Robert S. Oakes is a Postdoctoral Research Associate in the Fischell Department of Bioengineering at the University of Maryland, College Park. Dr. Oakes’ research focuses on immune engineering platforms and molecular regulation of the biomaterial-tissue interface. He earned his PhD in Bioengineering from the University of Utah, then worked as a Postdoctoral Research Fellow at the University of Michigan in the field of cancer diagnostics. He is completing his postdoctoral training at the University of Maryland, College Park where his work focuses on engineered therapeutics for autoimmunity and cancer.

Eugene Froimchuk is a graduate student in the Fischell Department of Bioengineering at the University of Maryland, College Park. His research focuses on studying how biomaterial properties and design parameters of therapeutics impact immune function in order to develop targeted vaccines for autoimmunity. He earned his B.S. in Biochemistry and Biological Sciences from the University of Maryland, College Park, and then worked at the National Institutes of Health as an Intramural Research Training Award (IRTA) Fellow for a year before beginning his graduate training.

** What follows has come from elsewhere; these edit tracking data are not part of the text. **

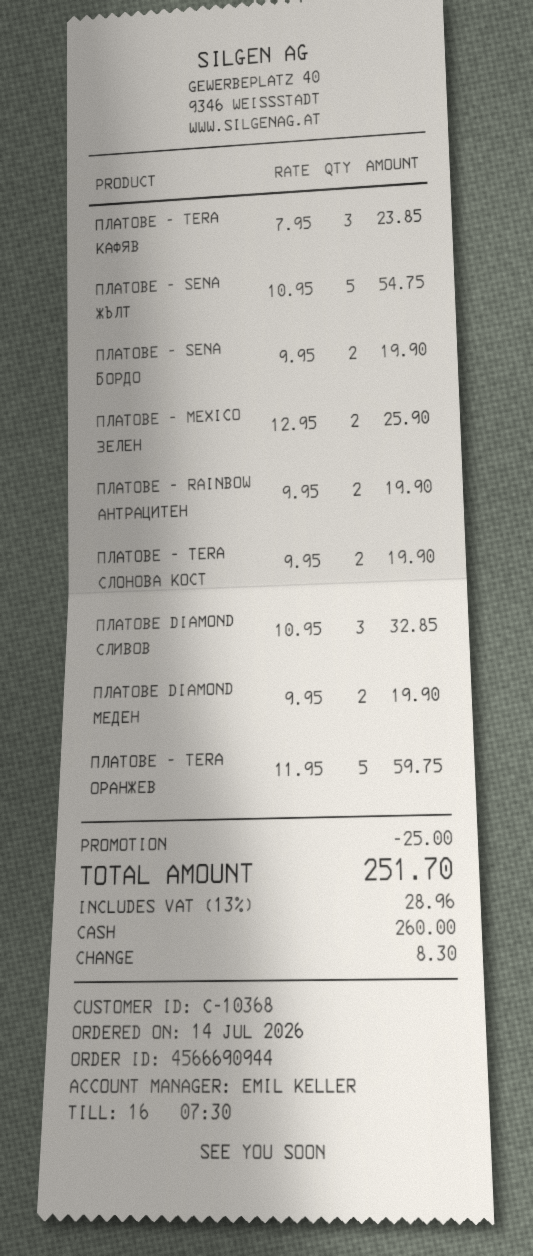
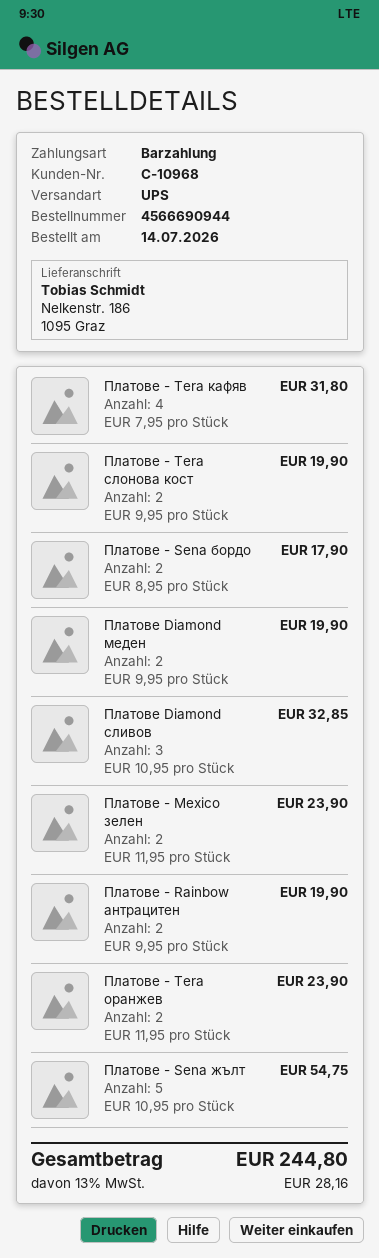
customer number: C-10368 -> C-10968
ПЛАТОВЕ - TERA КАФЯВ: 3 x 7.95 = 23.85 -> 4 x 7.95 = 31.80
ПЛАТОВЕ - SENA БОРДО: 2 x 9.95 = 19.90 -> 2 x 8.95 = 17.90
ПЛАТОВЕ - MEXICO ЗЕЛЕН: 2 x 12.95 = 25.90 -> 2 x 11.95 = 23.90
ПЛАТОВЕ - TERA ОРАНЖЕВ: 5 x 11.95 = 59.75 -> 2 x 11.95 = 23.90
discount: 25.00 -> none
tax: 13% = 28.96 -> 13% = 28.16
total: 251.70 -> 244.80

Christopher M. Jewell is an Associate Professor and Associate Chair in the Fischell Department of Bioengineering at the University of Maryland. Dr. Jewell also holds an appointment in the United States Department of Veterans Affairs at the VA Maryland Health Care System. Dr. Jewell’s research spans engineering and immunology to study and manipulate immune function for therapeutic vaccines targeting autoimmunity and cancer. He earned his PhD in Chemical Engineering from the University of Wisconsin, then worked as a consultant at the Boston Consulting Group in the Healthcare Practice. Dr. Jewell completed his postdoctoral training at MIT and Harvard, launching his own lab 2012.